Die Entstehung der Siedlung am Mühlenteich ist eine Geschichte vom Aufbruch nach dem zweiten Weltkrieg in eine neue Zeit, die von Gemeinsinn und Schaffenskraft geprägt ist. Die Wohnungsnot ist in dieser Zeit sehr groß, da in Brünen sehr viele Kriegsvertriebene, Evakuierte und Bombengeschädigte untergebracht werden mussten. Viele Vertriebene gingen bis Mitte der 1950er Jahre wieder in ihre Heimat zurück, wenn es möglich war oder hatten in anderen Regionen einen Platz gefunden. Viele blieben aber in Brünen und bekamen in den Handwerksbetrieben oder in der Landwirtschaft Arbeit und kamen in deren Häusern unter. Aber nicht alle konnten auf diese Art dauerhaft untergebracht werden, daher musste für sie Wohnraum geschaffen werden. 1952 entschloss sich die Kirchengemeinde Brünen im Wege des Tausches, das Gelände zwischen Rohstraße und Mühlenbach zur Verfügung zu stellen.

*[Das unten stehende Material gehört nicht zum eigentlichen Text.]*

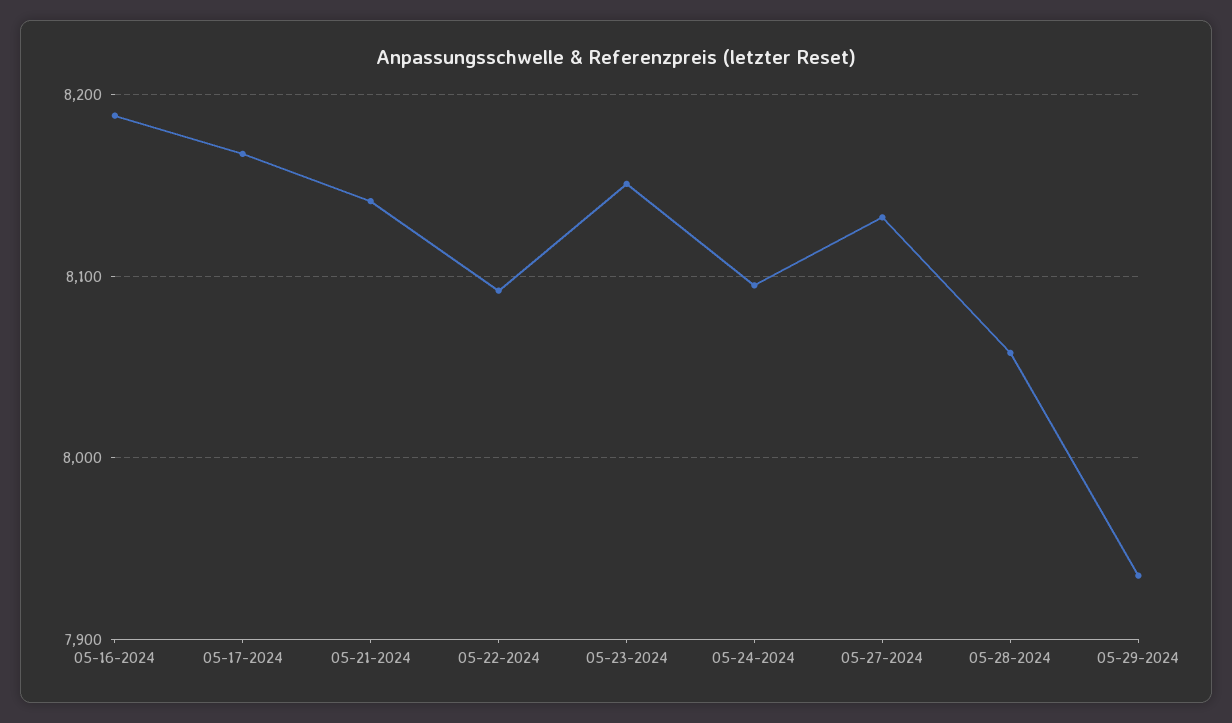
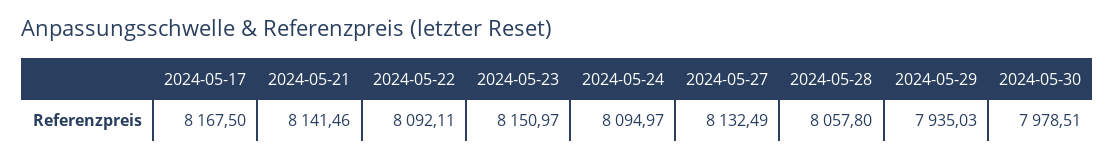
05-16-2024: 8190 -> none
2024-05-30: none -> 7978.51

Das war die Grundlage dafür, dass sich zwölf Siedler, sieben eingesessene Brüner Arbeiter, drei Ortsvertriebene und zwei Bombengeschädigte zu einer Siedlergemeinschaft zusammenfanden. Am 10.04.1952 kam es dann zur Gründungsversammlung der „Arbeitsgemeinschaft Siedlerinteressenten in der Gemeinde Brünen“. In dieser Versammlung ließen sich 17 Personen einschreiben und wählten Rolf Röpke zu ihrem Vorsitzenden. Als Schirmherren gewannen sie zu ihrer Unterstützung den damaligen Bürgermeister Alfred Kevelmann, den Kirchmeister Heinrich Kippen und den Brüner Architekten Heinrich Hemsteg, die ihre Hilfe zusagten. Mit Hilfe des Kirchenrats von Stutenheim fasste das Brüner Presbyterium den Beschluss, das Siedlungsgelände in einer Länge von 200 m und in einer Tiefe von 30 m den Siedlern in Erbpacht zur Verfügung zu stellen. Der Brüner Architekt Heinrich Hemsteg entwarf den Plan, der dann vom Ruhrsiedlungsverband genehmigt wurde und Landes- und Regierungszuschüsse wurden beantragt.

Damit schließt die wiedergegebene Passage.